HTTP/1.1 403 Forbidden
{"status":403,"error":"Forbidden","path":"/api/products"}

A 403 Forbidden means authenticated but not authorized — distinct from 401 Unauthorized, which means not authenticated.

Role hierarchy

Often a higher role should implicitly include lower ones — an ADMIN should pass any USER check without granting both authorities to every admin. Configure a RoleHierarchy bean:

import org.springframework.security.access.hierarchicalroles.*;

@Bean
public RoleHierarchy roleHierarchy() {
    return RoleHierarchyImpl.withDefaultRolePrefix()
            .role("ADMIN").implies("MANAGER")
            .role("MANAGER").implies("USER")
            .build();
}

Now an ADMIN automatically satisfies hasRole("MANAGER") and hasRole("USER"). To make method security honor the hierarchy too, expose it through a MethodSecurityExpressionHandler:

@Bean
static MethodSecurityExpressionHandler methodExpressionHandler(RoleHierarchy roleHierarchy) {
    DefaultMethodSecurityExpressionHandler handler =
            new DefaultMethodSecurityExpressionHandler();
    handler.setRoleHierarchy(roleHierarchy);
    return handler;
}

Tip: A role hierarchy keeps authority assignment simple — grant a user the single most specific role they need and let the hierarchy imply the rest.

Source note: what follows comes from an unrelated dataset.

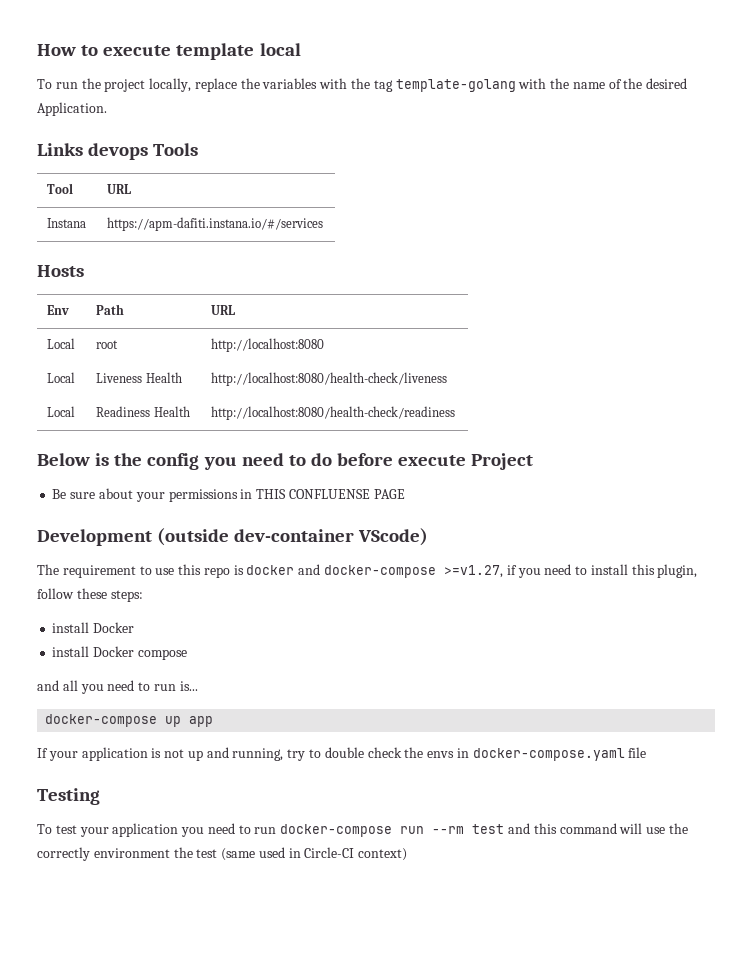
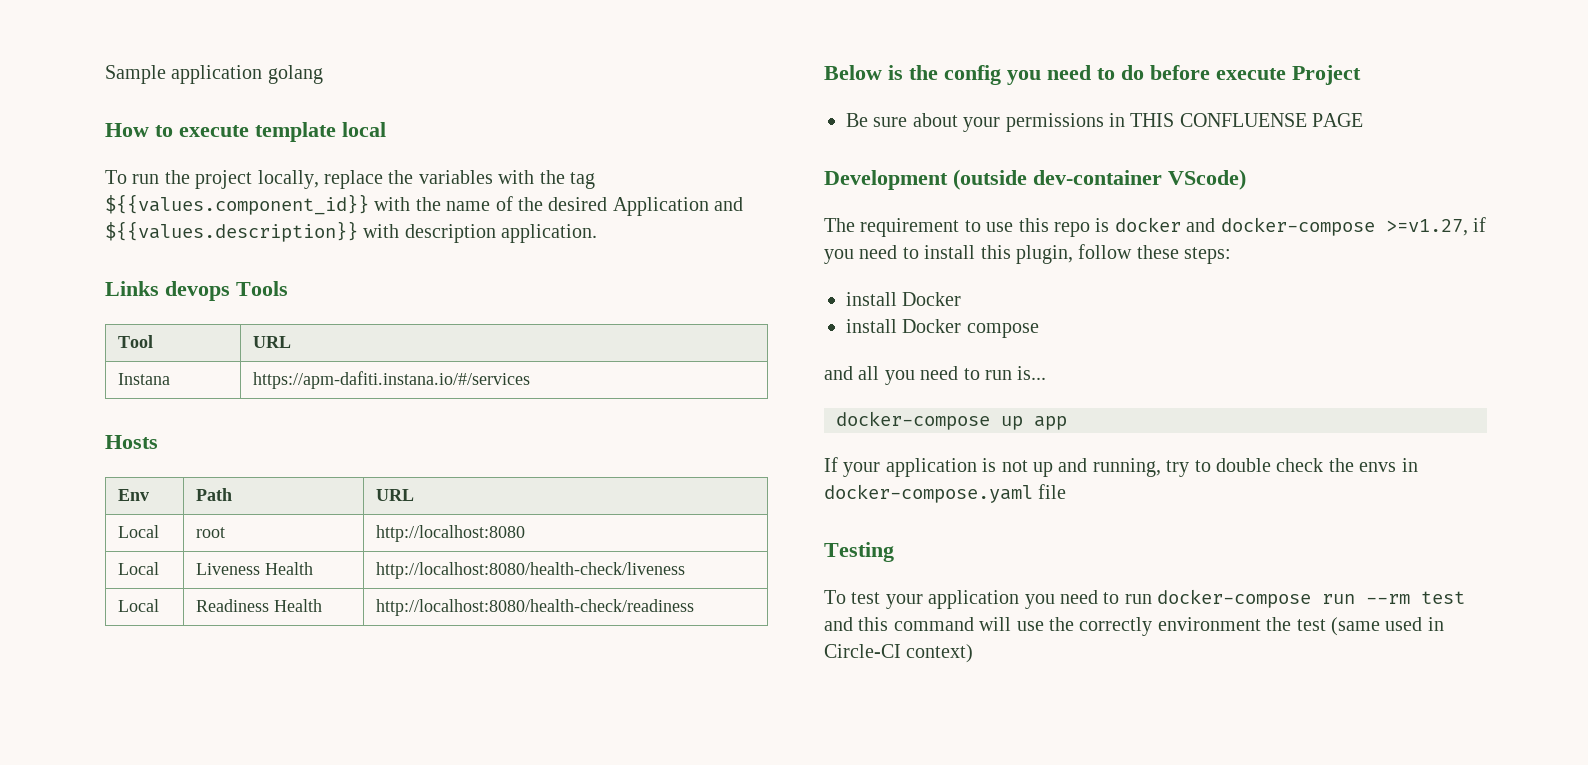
+ Sample application golang
- To run the project locally, replace the variables with the tag template-golang with the name of the desired Application.
+ To run the project locally, replace the variables with the tag ${{values.component_id}} with the name of the desired Application and ${{values.description}} with description application.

Reading authorities at runtime

@GetMapping("/whoami")
public Map<String, Object> whoami(Authentication auth) {
    return Map.of(
        "name", auth.getName(),
        "authorities", auth.getAuthorities().stream()
                .map(GrantedAuthority::getAuthority).toList());
}

Output:

{ "name": "bob", "authorities": ["ROLE_ADMIN", "ROLE_USER"] }

Pitfalls

  • Mixing prefixed and unprefixed roles — keep grants prefixed (ROLE_) and checks unprefixed.
  • Ordering rules wrong — a broad permitAll() placed early opens paths you meant to lock.
  • Expecting hasAuthority("ADMIN") to match a role — it won’t; use hasRole("ADMIN") or grant "ADMIN" as a bare authority.